One thing that makes a huge difference is investing in well-detailed drawings of the space—floor plans, interior elevations, custom detailing—the clearer the drawings are, the less the contractor will need to clarify. A lot of clients wonder why interior designers spend so much time on drawings. First, they take a lot longer to draft then you probably think. In most cases, we are thinking in three dimensions even though we are drawing in two dimensions. We also know that if we rush through and miss a detail, it is going to come back to haunt us later. Still, for full-service interior design clients, regular site visits are standard so we can make sure nothing is amiss.
If you are planning on going on vacation at any point during a renovation, make sure to let your contractor and designer know. We want to let you relax while you are away, and part of that involves knowing when you will be generally unavailable ahead of time. We love to work on schedules so if we know you are going to be away, we will try to anticipate what may need your feedback ahead of time. Professionals will try their best to get all the feedback from you for the next few weeks to avoid bugging you while you are away.

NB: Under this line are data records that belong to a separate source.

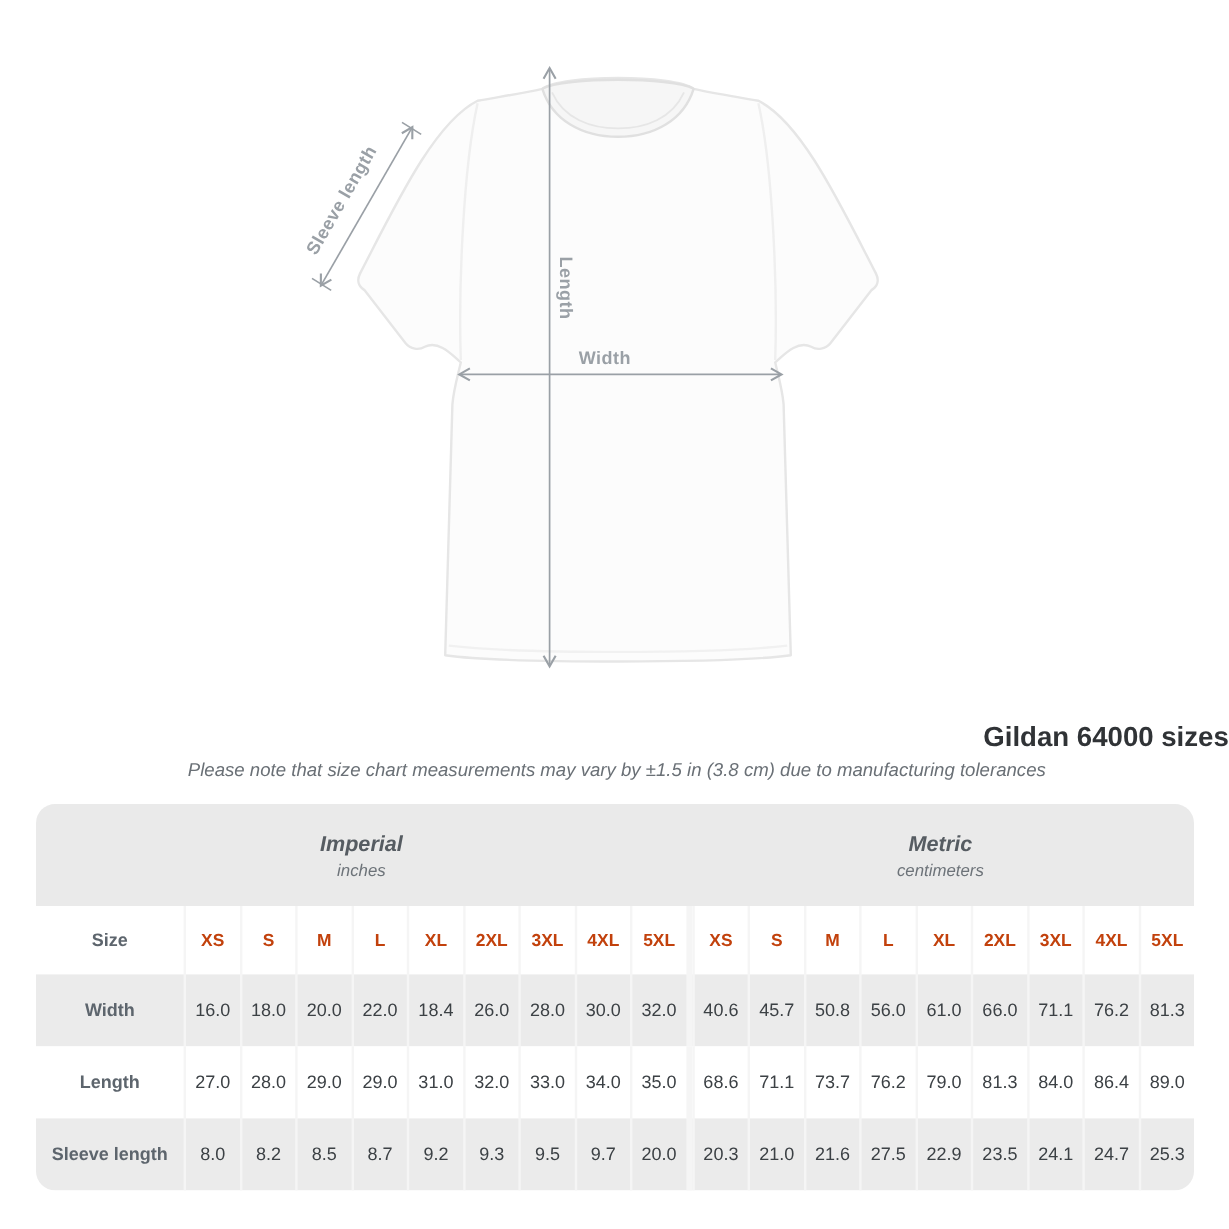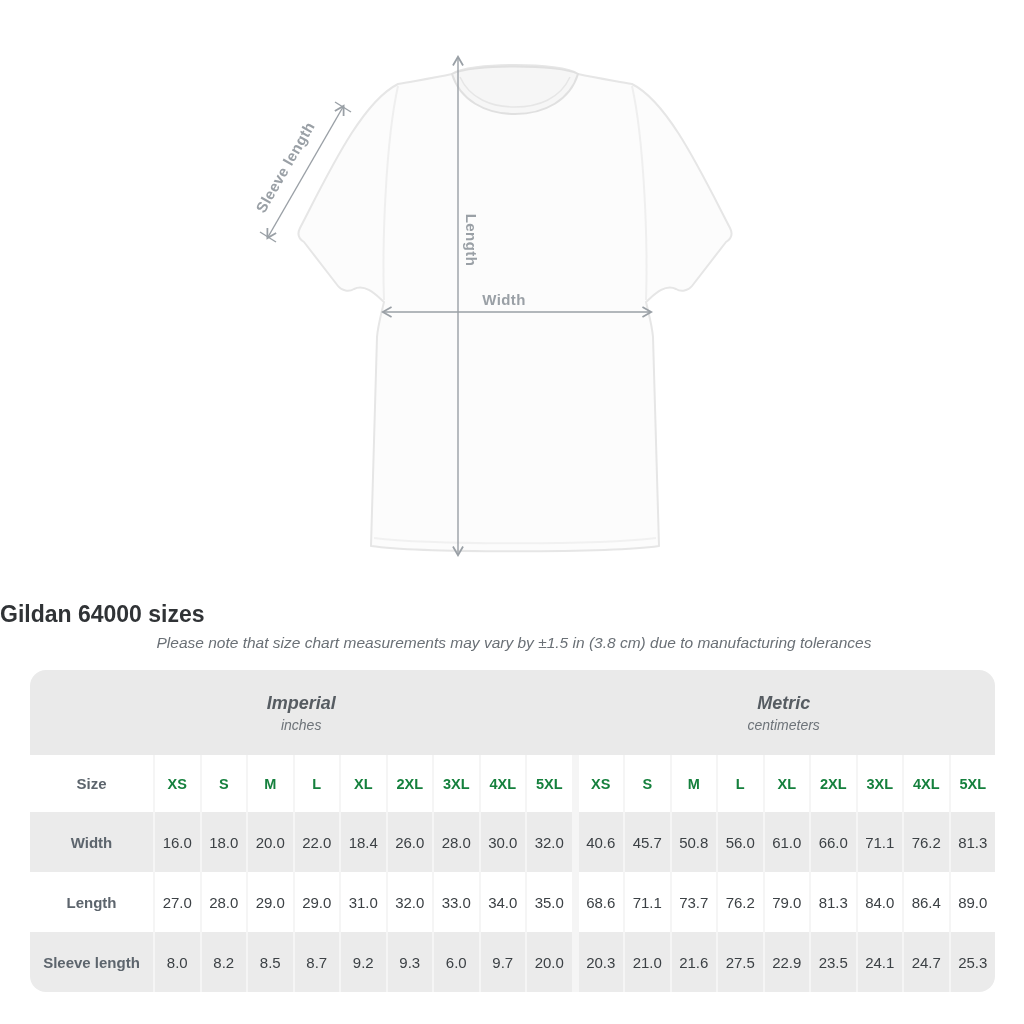"Gildan 64000 sizes" .chart-title { text-align: left -> right }
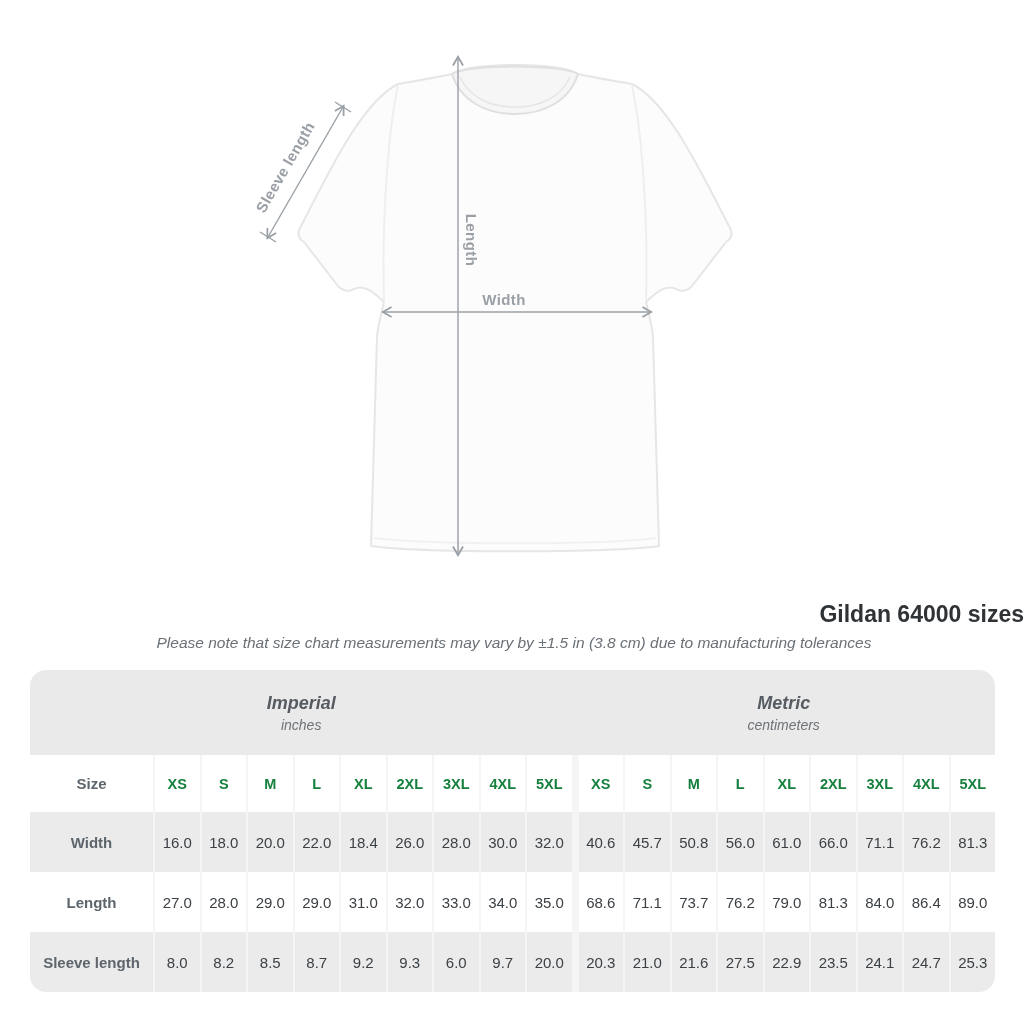"XS" .cell.colhead { color: #15803d -> #c2410c }
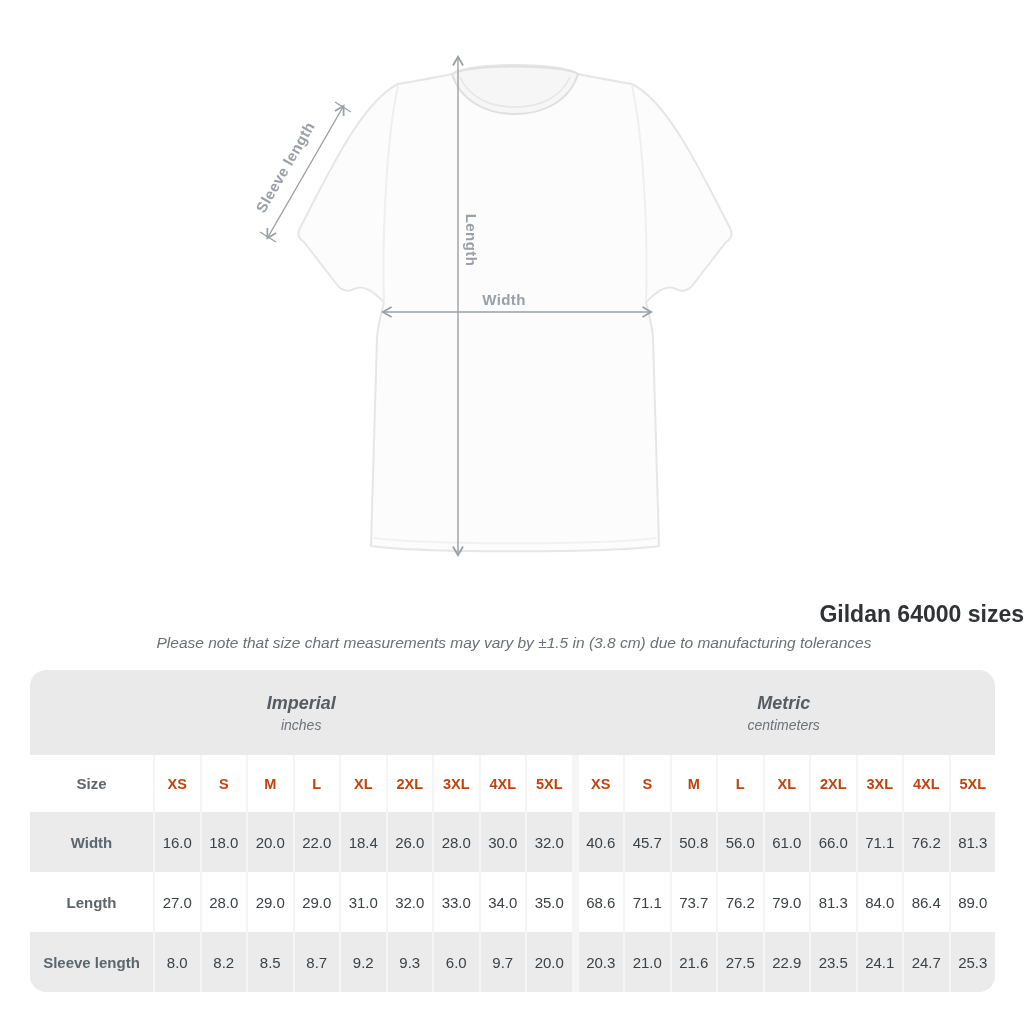"6.0" div.cell { text: 6.0 -> 9.5 }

In a lot of ways, it comes down to trust. It is important to trust professionals to contact you to make important decisions. You should also trust them enough that you do not feel the need to micromanage and watch everything they do over their shoulder. After all, you did hire them for their expertise! That being said, professionals that check in just the right amount so that if there is something that needs to be addressed it is not reviewed and revised as needed at the last minute. Communicating "just the right amount" varies from client to client, but eventually you will figure out what amount of correspondence with professionals makes you most comfortable.